Ao longo dos últimos dias, esta crise histórica está inspirando mais questionamentos e reflexões sobre a sociedade americana. O foco de todas as partes é o porquê, apesar da janela temporal de mais de 2 meses, que os EUA não estão ainda preparados para o surto epidemiológico, e porque são os trabalhos de prevenção e controle tão passivos.

A revista Science sublinhou que as medidas de resposta dos EUA foram “fragmentadas, caóticas”, e que as instruções dadas pelos políticos enviaram “mensagens discordantes”. Arthur Kaplan, professor do Centro de Medicina Langon da Universidade de Nova Iorque, referiu que “a Casa Branca não levou as ameaças aos EUA com a seriedade adequada” e que “os conservadores que acreditam no mercado livre põem a ideologia à frente da ciência”.

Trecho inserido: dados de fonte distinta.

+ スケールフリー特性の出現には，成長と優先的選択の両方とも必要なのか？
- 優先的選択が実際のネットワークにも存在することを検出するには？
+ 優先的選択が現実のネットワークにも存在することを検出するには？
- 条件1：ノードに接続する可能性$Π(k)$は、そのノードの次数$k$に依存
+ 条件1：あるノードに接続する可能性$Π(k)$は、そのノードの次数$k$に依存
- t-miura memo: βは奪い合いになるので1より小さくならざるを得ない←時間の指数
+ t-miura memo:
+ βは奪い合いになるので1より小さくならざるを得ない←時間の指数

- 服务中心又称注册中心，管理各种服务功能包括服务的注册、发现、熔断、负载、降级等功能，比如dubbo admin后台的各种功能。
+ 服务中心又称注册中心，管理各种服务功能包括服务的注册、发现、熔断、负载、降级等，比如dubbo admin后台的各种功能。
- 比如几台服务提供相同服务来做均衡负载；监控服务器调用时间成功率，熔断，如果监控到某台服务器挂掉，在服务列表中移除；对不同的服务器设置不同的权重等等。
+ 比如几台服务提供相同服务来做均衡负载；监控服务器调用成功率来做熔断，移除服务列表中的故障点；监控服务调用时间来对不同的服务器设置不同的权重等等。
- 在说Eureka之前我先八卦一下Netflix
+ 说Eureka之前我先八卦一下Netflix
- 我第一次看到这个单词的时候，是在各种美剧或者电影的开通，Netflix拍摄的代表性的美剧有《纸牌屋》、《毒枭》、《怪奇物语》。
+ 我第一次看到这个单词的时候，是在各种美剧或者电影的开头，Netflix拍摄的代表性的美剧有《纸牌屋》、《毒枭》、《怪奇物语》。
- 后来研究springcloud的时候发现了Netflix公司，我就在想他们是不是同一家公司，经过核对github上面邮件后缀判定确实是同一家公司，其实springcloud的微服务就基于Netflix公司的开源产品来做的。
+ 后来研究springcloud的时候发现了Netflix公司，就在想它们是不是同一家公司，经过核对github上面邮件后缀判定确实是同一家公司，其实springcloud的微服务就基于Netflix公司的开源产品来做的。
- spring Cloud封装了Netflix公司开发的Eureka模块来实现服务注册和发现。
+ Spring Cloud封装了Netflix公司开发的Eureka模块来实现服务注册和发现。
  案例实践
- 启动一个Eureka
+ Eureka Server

Em um período em que a pesquisa científica não atingiu ainda uma conclusão, a solidariedade internacional e a cooperação são as vacinas mais eficientes nas quais os países devem depender na resposta à epidemia. Os vírus não conhecem fronteiras, e ninguém está verdadeiramente a salvo até todos estarem a salvo. Face a esta crise global, qualquer pessoa que conteste o vírus é um impedimento ao esforço coletivo. O jogo de culpabilização alheia não leva a lado nenhum - não se trata de uma vacina. Talvez seja apropriado dizer que este é um vírus político.